First Lady of Mali
- In office 19 November 1968 – 26 March 1991
- President: Moussa Traoré
- Preceded by: Mariam Travélé
- Succeeded by: Lobbo Traore

Personal details
- Born: 4 November 1944 Kati, French Sudan, French West Africa
- Died: 8 October 2024 (aged 79) Bamako, Mali
- Occupation: Socialite

= Mariam Sissoko =

Malian socialite (1944–2024)

Mariam Sissoko (4 November 1944 – 8 October 2024) was a Malian socialite who was First Lady from 1968 to 1991.

==Biography==
Born in Kati on 4 November 1944, Sissoko was originally of Mandinka origin. Her parents were Adama Sissoko and Wali Diallo. She attended primary school in Senegal, France, and Ivory Coast and attended secondary school in France and Belgium. In 1963, she married Moussa Traoré and converted to Islam. She had five children with Traoré. She worked as a bilingual secretary for French and English at the embassies of Mali in Tanzania and the United States and at the Ministry of National Education.
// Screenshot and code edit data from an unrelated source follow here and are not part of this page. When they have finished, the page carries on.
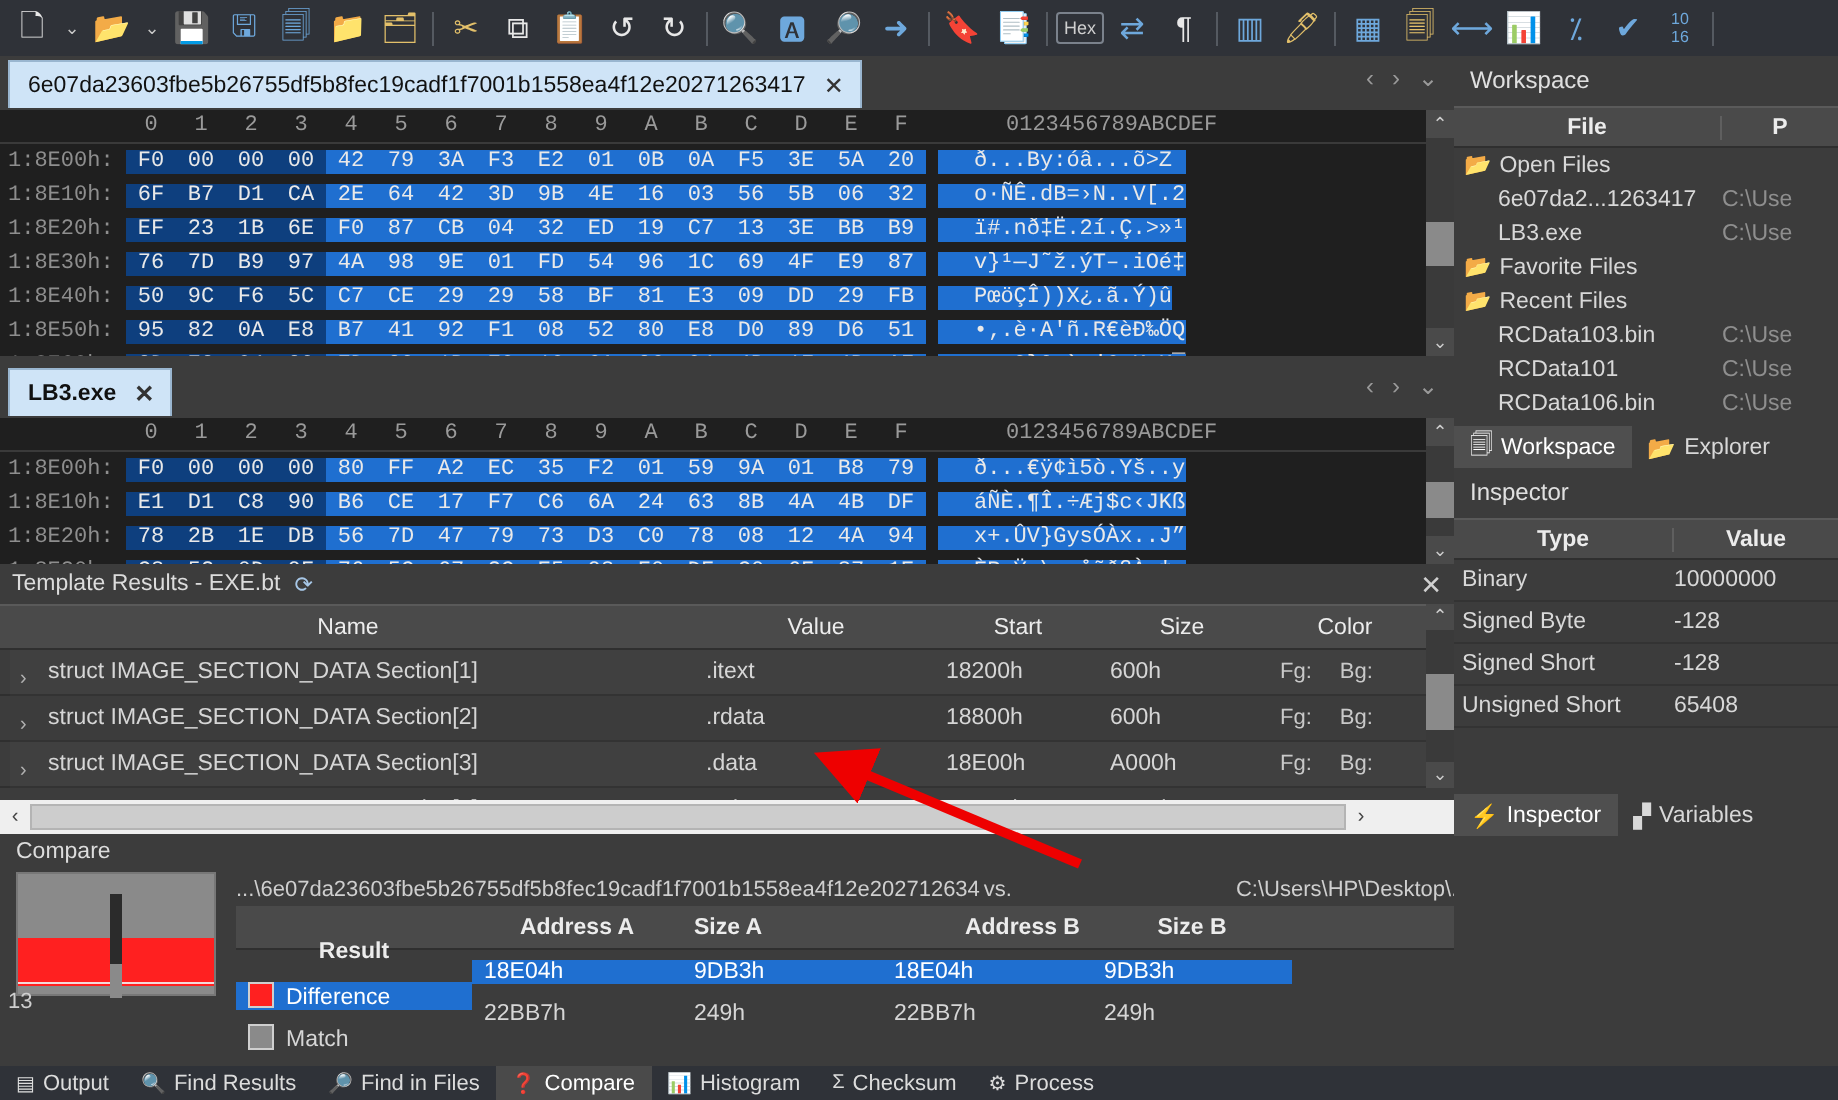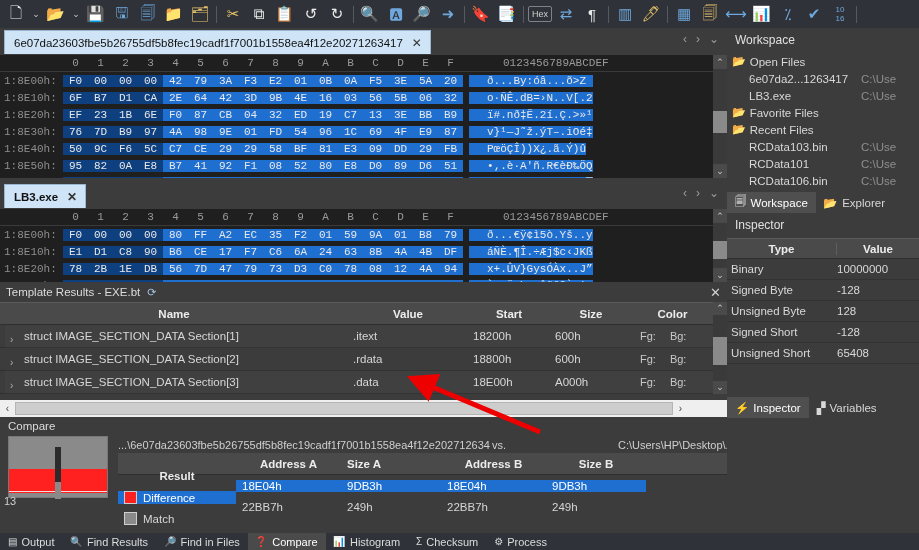--- a/index.html
+++ b/index.html
@@ -715,6 +715,10 @@
 
   <div class="side">
     <div class="sidetitle">Workspace</div>
+    <div class="sthead">
+      <span class="f">File</span>
+      <span class="p">P</span>
+    </div>
     <div id="wsRows">
         <div class="srow">
           <span class="lbl">

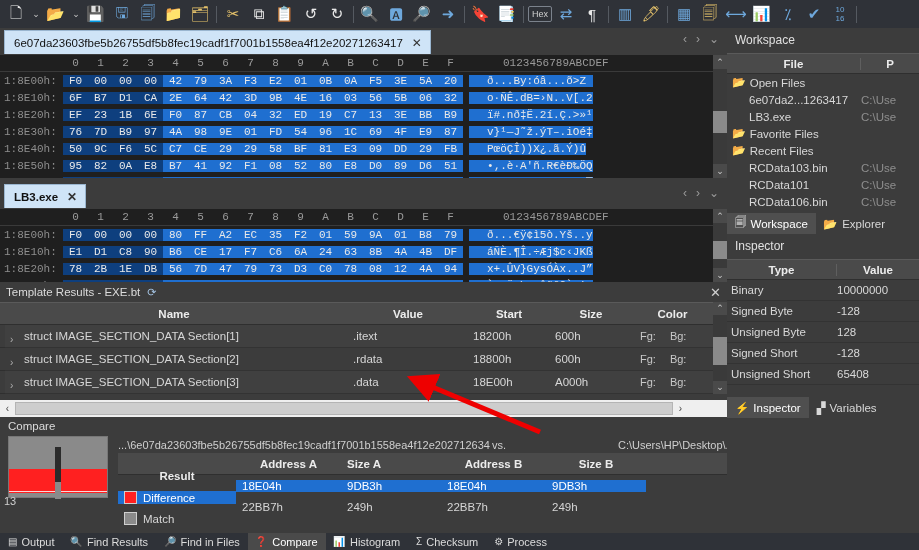--- a/index.html
+++ b/index.html
@@ -66,7 +66,7 @@
   .tbl{ font-size:11.5px; }
   .thead{ display:flex; height:23px; background:#4a4a4a; align-items:center;
     border-top:1px solid #5a5a5a; border-bottom:1px solid #2f2f2f;
-    font-weight:bold; color:#ececec; }
+    font-weight:normal; color:#ececec; }
   .thead .c, .trow .c{ padding:0 5px; overflow:hidden; white-space:nowrap; }
   .c.name{ width:348px; text-align:center; }
   .c.value{ width:120px; text-align:center; }

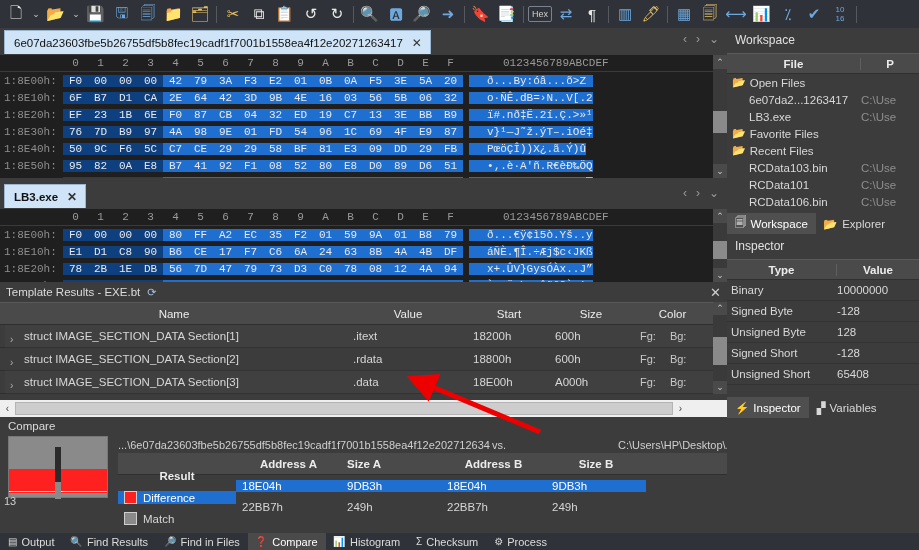--- a/index.html
+++ b/index.html
@@ -797,10 +797,6 @@
           <span class="v">-128</span>
         </div>
         <div class="insprow">
-          <span class="t">Unsigned Byte</span>
-          <span class="v">128</span>
-        </div>
-        <div class="insprow">
           <span class="t">Signed Short</span>
           <span class="v">-128</span>
         </div>

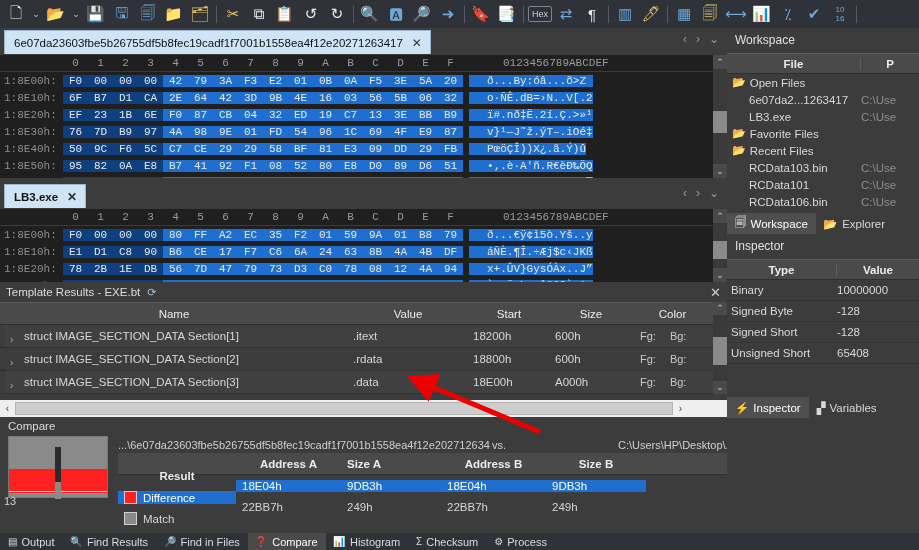--- a/index.html
+++ b/index.html
@@ -114,7 +114,7 @@
   .cc.res{ width:118px; text-align:center;margin-top:24px; }
   .cc.aa{ width:105px; text-align:center; }
   .cc.sa{ width:100px; text-align:left; }
-  .cc.ab{ width:105px; text-align:center; }
+  .cc.ab{ width:105px; text-align:right; }
   .cc.sb{ width:100px; text-align:center; }
   .ctrow{ display:flex; height:21px; align-items:center; color:#d6d6d6; }
   .ctrow .cc{ text-align:left; }

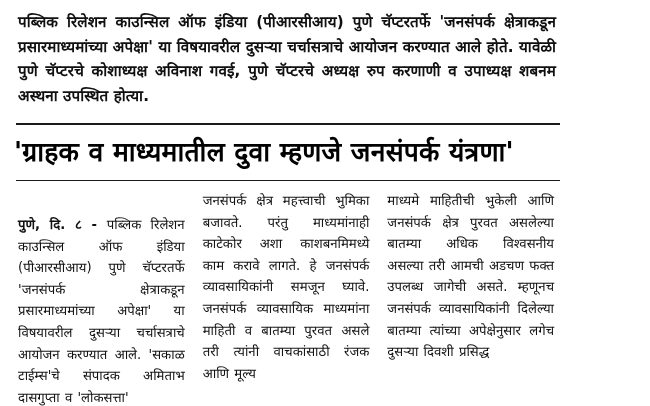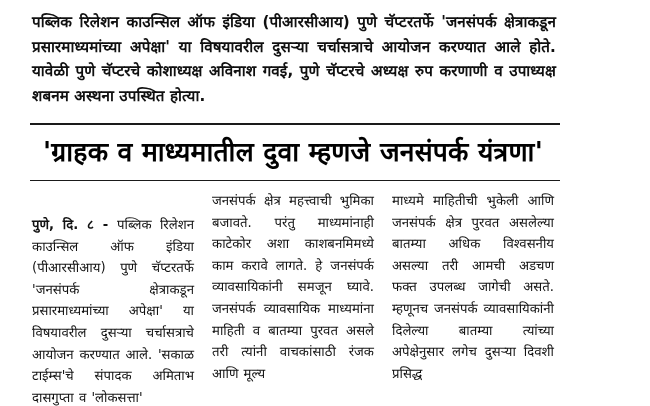--- a/index.html
+++ b/index.html
@@ -19,7 +19,7 @@
     width: 568px;
     height: 406px;
     box-sizing: border-box;
-    padding: 8px 10px 0 28px;
+    padding: 8px 10px 0 14px;
   }
 
   

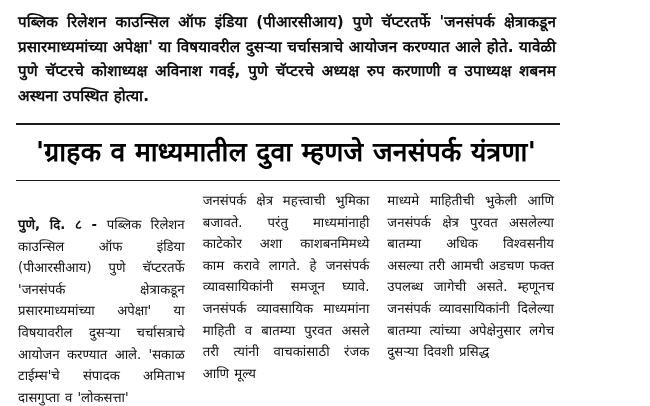--- a/index.html
+++ b/index.html
@@ -50,7 +50,7 @@
     line-height: 1.22;
     font-weight: 700;
     color: #000000;
-    text-align: center;
+    text-align: left;
     letter-spacing: 0.2px;
     white-space: nowrap;
   }

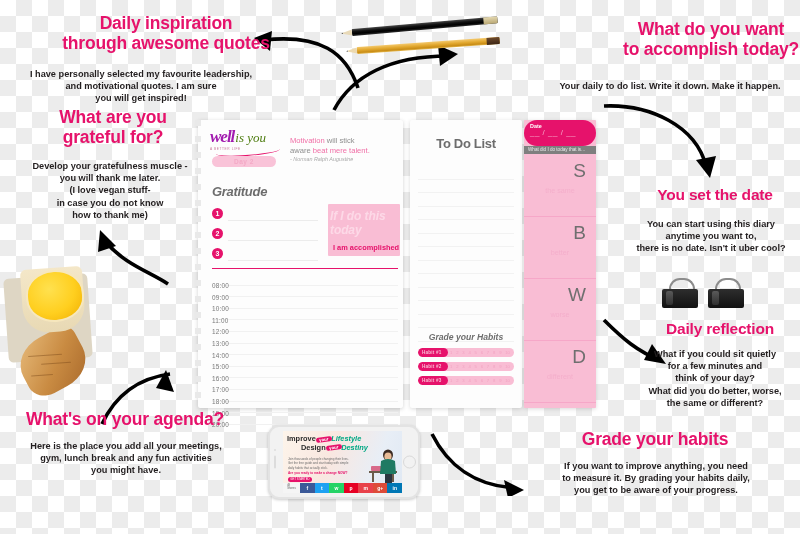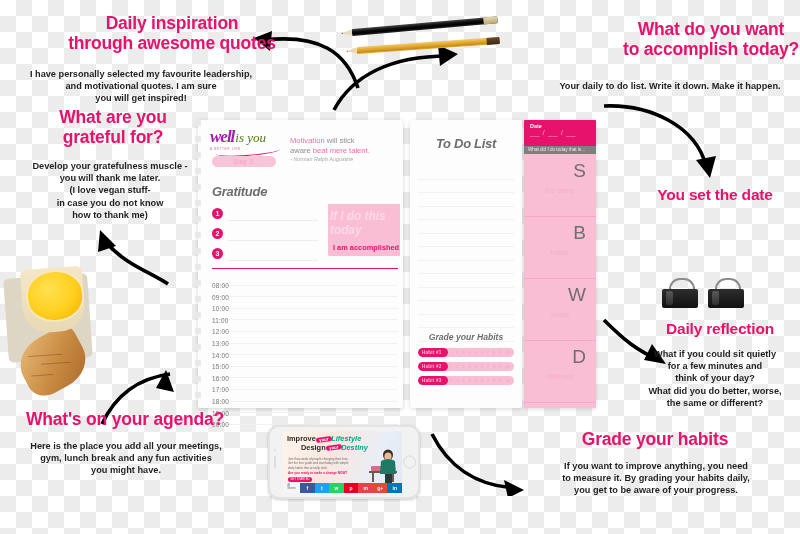--- a/index.html
+++ b/index.html
@@ -40,7 +40,7 @@
   }
 
   
-  #hd-inspiration{left:52px;top:14px;width:240px;font-size:17.5px;}
+  #hd-inspiration{left:46px;top:14px;width:240px;font-size:17.5px;}
   #tx-inspiration{left:10px;top:68px;width:262px;}
   #hd-grateful{left:28px;top:108px;width:170px;font-size:17.5px;}
   #tx-grateful{left:10px;top:160px;width:200px;}

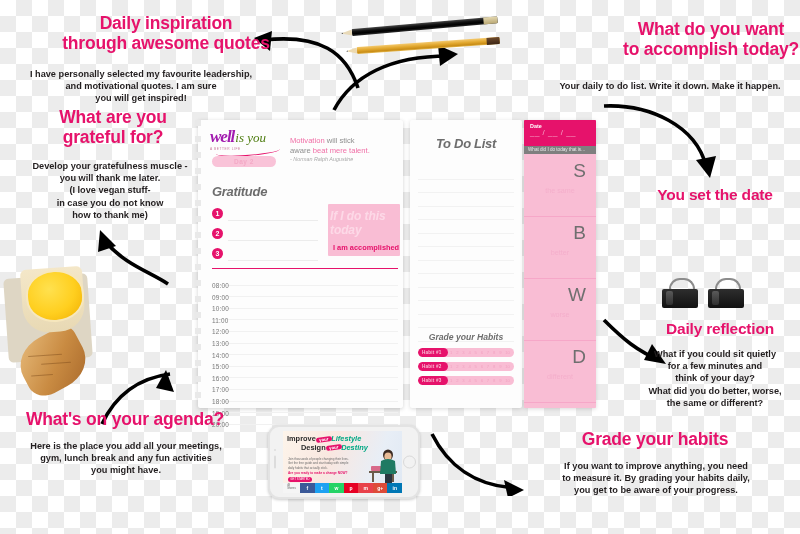--- a/index.html
+++ b/index.html
@@ -147,7 +147,7 @@
     background:#f9bdd4;box-shadow:0 1px 4px rgba(0,0,0,.15);
     border-radius:1px;overflow:hidden;
   }
-  .date-head{position:absolute;left:0;top:0;width:100%;height:26px;background:#e6126b;}
+  .date-head{position:absolute;left:0;top:0;width:100%;height:26px;background:#e6126b;border-radius:13px;}
   .date-lbl{font-size:5.4px;color:#fff;font-weight:bold;padding:3px 0 0 6px;}
   .date-slots{color:#f6a7c8;font-size:8px;letter-spacing:.5px;padding-left:6px;line-height:1;}
   .gray-bar{position:absolute;left:0;top:26px;width:100%;height:8px;background:#7f7f7f;}

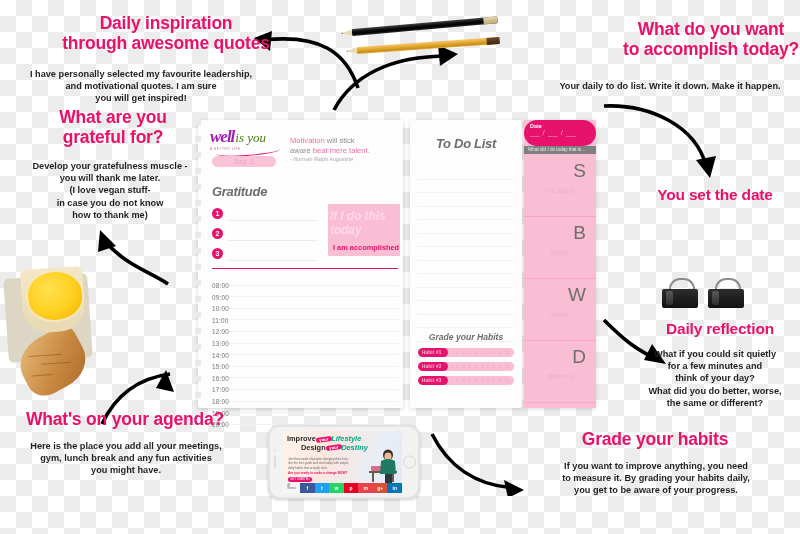--- a/index.html
+++ b/index.html
@@ -119,7 +119,7 @@
   }
   .todo-title{
     position:absolute;left:0;top:16px;width:100%;text-align:center;
-    font-size:13px;font-weight:bold;font-style:italic;color:#6d6d6d;letter-spacing:-.3px;
+    font-size:13px;font-weight:bold;color:#6d6d6d;letter-spacing:-.3px;
   }
   .todo-lines{position:absolute;left:8px;top:46px;width:96px;}
   .todo-line{height:12.5px;border-bottom:.7px solid #f2f2f2;}

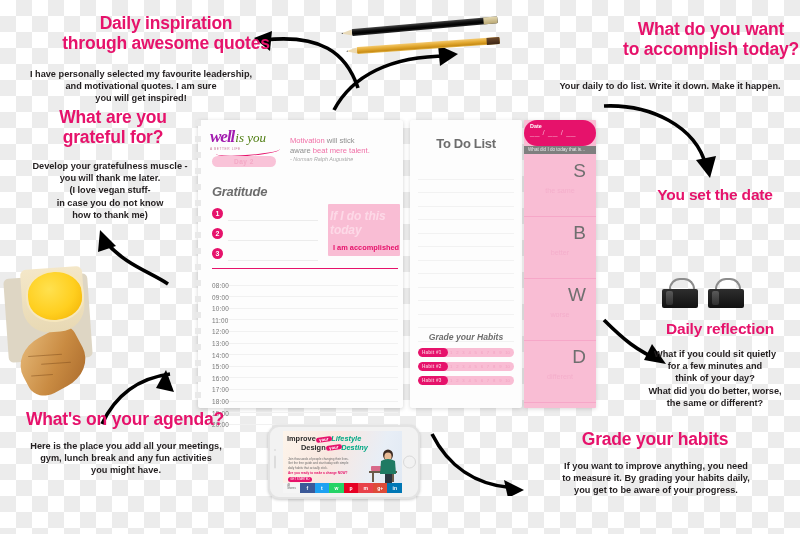--- a/index.html
+++ b/index.html
@@ -501,6 +501,7 @@
   <div class="abs body-txt" id="tx-accomplish">Your daily to do list. Write it down. Make it happen.</div>
 
   <div class="abs pink-head" id="hd-setdate">You set the date</div>
+  <div class="abs body-txt" id="tx-setdate">You can start using this diary<br>anytime you want to,<br>there is no date. Isn't it uber cool?</div>
 
   <div class="abs pink-head" id="hd-reflection">Daily reflection</div>
   <div class="abs body-txt" id="tx-reflection">What if you could sit quietly<br>for a few minutes and<br>think of your day?<br>What did you do better, worse,<br>the same or different?</div>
Following the 1968 coup d'état, Traoré became President of Mali, making Sissoko the First Lady. During the first decade of her husband's presidency, Sissoko took a background role as Tiécoro Bagayoko and Kissima Doukara were the President's primary aides. However, in 1974 she founded the Union nationale des femmes du Mali, of which she served as honorary president until 1991. She also led several humanitarian organizations, such as the Centre des handicapés physiques, the Institut des jeunes aveugles, and the Association des femmes commerçantes et entrepreneures du Mali. She also set up a family farm outside Baguinéda-Camp thanks to assistance from Ivorian President Félix Houphouët-Boigny.

Following the 1991 coup d'état, the role of First Lady was vacated and Sissoko was arrested and sent to Djicoroni. She was sentenced to death in 1999, but pardoned by her husband's successor, Alpha Oumar Konaré, in 2002.

Sissoko died in Bamako on 8 October 2024, at the age of 79.